Next time I start uttering things like "I think I might go circuit training," just remind me how much pain I'm in today. If I become insistant with lines like "But I really should get some exercise!" then just slap me. Repeatedly, and hard. It couldn't possibly be as painful as my triceps are today. I think the last time I was this sore through fault of my own was when I got friction burns off a mattress.
As if the concept of me doing exercise isn't difficult enough to get your head round, I did exercise wearing shorts. I very nearly didn't leave the house as I was worried that the glare off my fluorescent white legs might blind me as I made my way to my car. To make matters worse, I got about as far as Swiss Cottage and realised that when shaving my legs, I'd missed a spot. This problem was resolved about 20 minutes into the session when I got into a fight with an exercise bike and lost, nicely scraping the skin off my thigh. At least I didn't have to worry about the hairy patch any more. Some how I don't think depilation the Lisy Babe way is going to catch on.

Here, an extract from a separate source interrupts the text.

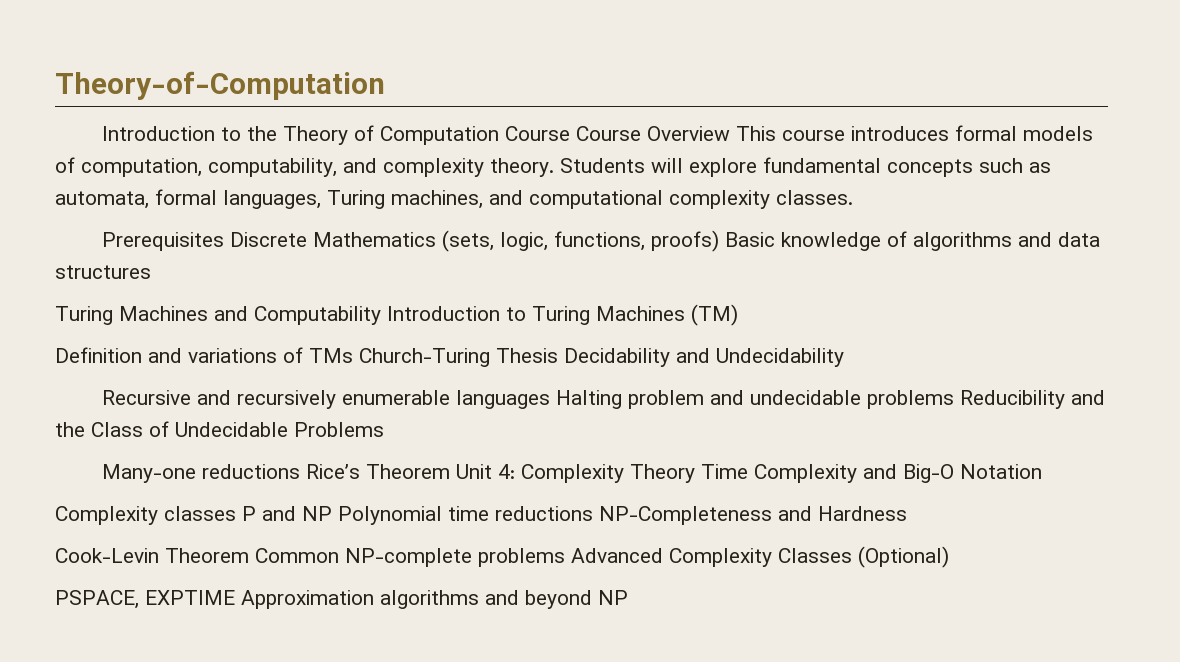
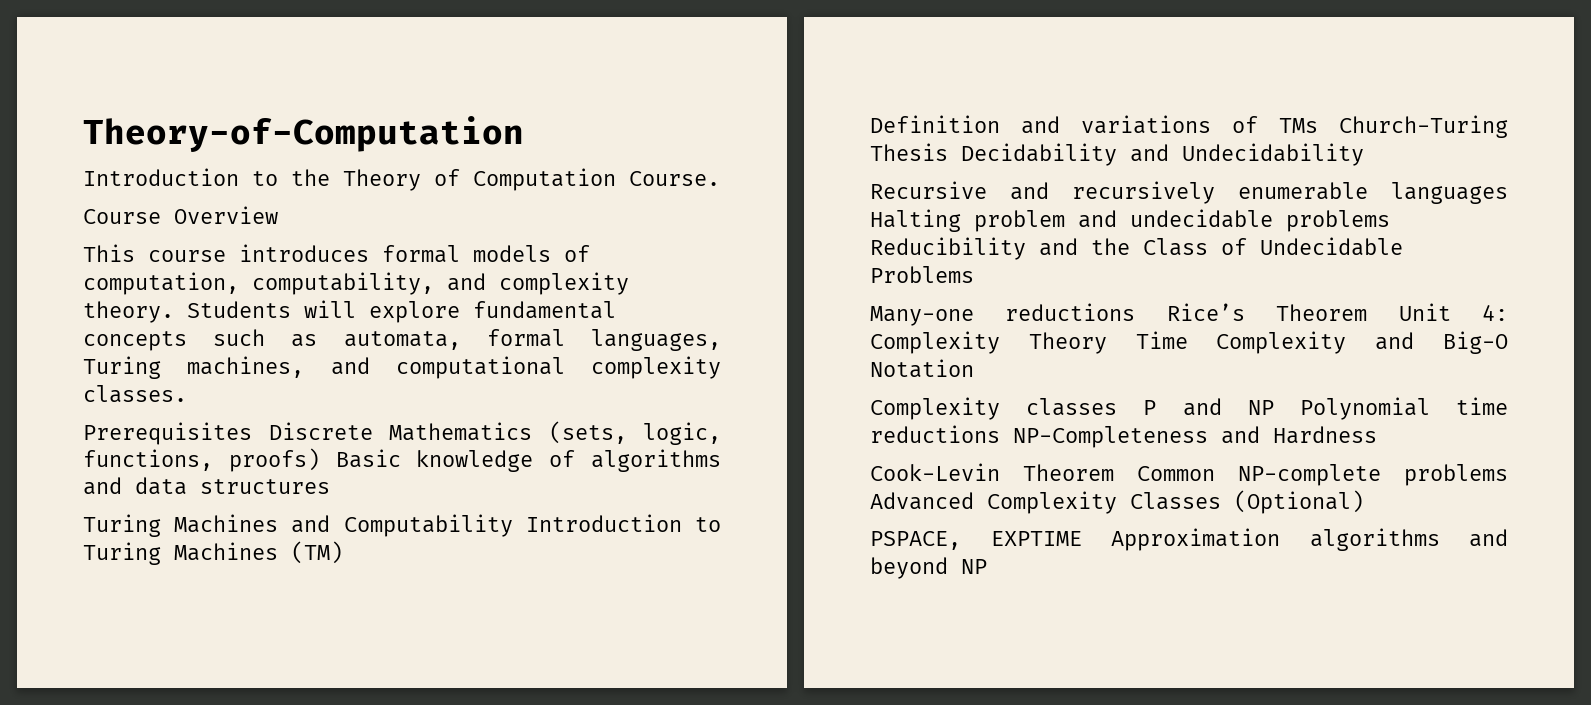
- Introduction to the Theory of Computation Course Course Overview This course introduces formal models of computation, computability, and complexity theory.
+ Introduction to the Theory of Computation Course.
+ Course Overview
+ This course introduces formal models of computation, computability, and complexity theory.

I did generally manage to batter myself. Though apart from the exercise bike as razor incident, the rest of my cuts and scrapes I managed to acquire before actually entering the building. I've mentioned my inability to perform in front of an audience before, well...
I parked my car. Quite amazingly actually as I was squeezing into a space about two inches longer than my car, and there were people standing in the street outside Kentish Town Sports Centre, and I can't generally park if there's an audience or even a potential audience (in that someone might notice me out of the corner of their eye). La! So far so good. But then of course... I had to get my wheelchair out of the boot. Cue everyone within sight turning round to stare to see how The Lady With The Wheelchair puts it together. So, of course I drop my chair on my hand, take a chunk out my finger and then immediately drop it on my knee and make a slice in that too.
For god's sake, when will Endemol put a cripple on Big Brother so everyone can have their "I wonder how a disabled person does that?" questions answered and people can stop staring at me?
The session itself was alright. The circuit seemed much easier than when I used to go circuit training at the St Ivo, and not quite as good. Though, I did like the exercise bikes as a nice touch for some aerobic exercise seeing as I can't do jumping up and down. Perhaps it was a good thing that it was an easier circuit, seeing as I'm so unfit that it nearly killed me. An hour of blood pumping through my body faster than it's done for about 5 years. Fine, I can cope with that. Come to doing the cool down, the blood slows down it's frantic race around my system and starts to drain away from my head. Like I wasn't insecure enough being the only fat person in the room, and lets not get started on the slightly shocked looks at the sight of someone in a wheelchair going circuit training... I then have to come over all faint. Great. Fortunately by sitting still in a corner I did manage to retain conciousness, but how fucking embarrassing.
Another odd thing about going circuit training in London was how friendly everyone was. London is reknowned for it's not speaking, not making eye contact ethos, and here was I, going to a sports class and people were introducing themselves to me, talking to me and generally being friendly. I never experienced that at either the Ivo or at Impington. The instuctor did amuse me. To his credit he never once questioned what I was doing there, he just obviously accepted that I knew my own physical abilities, and that I had done this before. But then at the end of the session, I was talking to one of the other participants, and the instructor who had been so accepting for the last hour turned to her, pointed at me and said "Did you bring her then?" Because of course, I can do infinite sit ups, frantically pedal an exercise bike, I'm probably the most flexible person in the room - but I'm incapable of free thought or making my own way across London.
Anyway, I've done my exercise for this Millenium. I'm now off to see if I can still move my arms close enough to my mouth to put chocolate in it.